Segment Start: Data extracts

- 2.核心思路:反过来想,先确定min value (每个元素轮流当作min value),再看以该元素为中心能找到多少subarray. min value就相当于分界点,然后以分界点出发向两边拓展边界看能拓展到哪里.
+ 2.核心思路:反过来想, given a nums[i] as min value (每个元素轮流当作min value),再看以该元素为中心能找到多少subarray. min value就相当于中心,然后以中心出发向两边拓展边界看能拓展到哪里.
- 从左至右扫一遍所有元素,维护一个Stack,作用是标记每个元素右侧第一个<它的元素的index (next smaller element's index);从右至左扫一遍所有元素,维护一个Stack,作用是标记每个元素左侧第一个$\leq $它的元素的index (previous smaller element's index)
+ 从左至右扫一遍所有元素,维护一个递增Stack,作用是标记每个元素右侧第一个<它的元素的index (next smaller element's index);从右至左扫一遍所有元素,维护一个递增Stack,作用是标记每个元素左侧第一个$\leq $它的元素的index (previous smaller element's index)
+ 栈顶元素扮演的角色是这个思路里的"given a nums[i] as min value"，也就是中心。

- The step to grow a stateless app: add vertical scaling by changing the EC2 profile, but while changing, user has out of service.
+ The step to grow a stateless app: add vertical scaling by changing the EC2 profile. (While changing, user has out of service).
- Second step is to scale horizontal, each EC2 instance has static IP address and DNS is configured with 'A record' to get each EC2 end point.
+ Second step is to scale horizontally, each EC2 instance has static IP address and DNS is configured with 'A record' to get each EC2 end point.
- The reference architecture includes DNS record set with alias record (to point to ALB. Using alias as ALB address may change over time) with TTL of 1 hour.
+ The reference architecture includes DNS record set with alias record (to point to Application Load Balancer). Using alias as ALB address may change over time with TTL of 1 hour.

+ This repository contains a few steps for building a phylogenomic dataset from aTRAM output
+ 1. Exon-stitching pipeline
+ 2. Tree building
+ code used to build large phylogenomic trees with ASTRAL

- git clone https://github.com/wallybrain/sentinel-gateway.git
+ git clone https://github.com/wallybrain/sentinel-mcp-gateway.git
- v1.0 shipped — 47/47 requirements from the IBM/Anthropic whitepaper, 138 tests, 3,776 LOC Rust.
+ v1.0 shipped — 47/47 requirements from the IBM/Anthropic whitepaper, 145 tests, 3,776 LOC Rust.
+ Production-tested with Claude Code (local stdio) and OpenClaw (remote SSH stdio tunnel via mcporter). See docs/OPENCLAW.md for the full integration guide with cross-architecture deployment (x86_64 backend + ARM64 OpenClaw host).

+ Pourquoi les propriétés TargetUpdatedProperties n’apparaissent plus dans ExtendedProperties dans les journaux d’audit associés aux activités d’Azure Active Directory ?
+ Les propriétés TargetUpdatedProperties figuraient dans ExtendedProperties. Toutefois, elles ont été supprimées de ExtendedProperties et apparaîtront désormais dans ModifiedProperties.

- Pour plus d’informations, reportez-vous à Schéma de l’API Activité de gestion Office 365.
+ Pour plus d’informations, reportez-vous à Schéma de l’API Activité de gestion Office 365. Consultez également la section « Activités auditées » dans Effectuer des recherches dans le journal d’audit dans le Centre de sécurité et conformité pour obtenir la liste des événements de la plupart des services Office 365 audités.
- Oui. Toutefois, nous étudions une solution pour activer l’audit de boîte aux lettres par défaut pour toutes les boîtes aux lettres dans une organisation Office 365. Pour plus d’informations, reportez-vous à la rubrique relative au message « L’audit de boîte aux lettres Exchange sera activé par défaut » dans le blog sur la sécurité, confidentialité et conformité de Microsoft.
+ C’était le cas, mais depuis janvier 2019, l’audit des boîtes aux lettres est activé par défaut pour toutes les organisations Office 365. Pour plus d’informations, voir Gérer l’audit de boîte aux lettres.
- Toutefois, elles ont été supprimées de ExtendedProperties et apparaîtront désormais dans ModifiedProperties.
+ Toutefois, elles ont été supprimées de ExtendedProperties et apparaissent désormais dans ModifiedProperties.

Segment End: Data extracts

• _Work instruction_
Copy every line from the records above that contains the string "point".

• _Task output_
- Second step is to scale horizontal, each EC2 instance has static IP address and DNS is configured with 'A record' to get each EC2 end point.
+ Second step is to scale horizontally, each EC2 instance has static IP address and DNS is configured with 'A record' to get each EC2 end point.
- The reference architecture includes DNS record set with alias record (to point to ALB. Using alias as ALB address may change over time) with TTL of 1 hour.
+ The reference architecture includes DNS record set with alias record (to point to Application Load Balancer). Using alias as ALB address may change over time with TTL of 1 hour.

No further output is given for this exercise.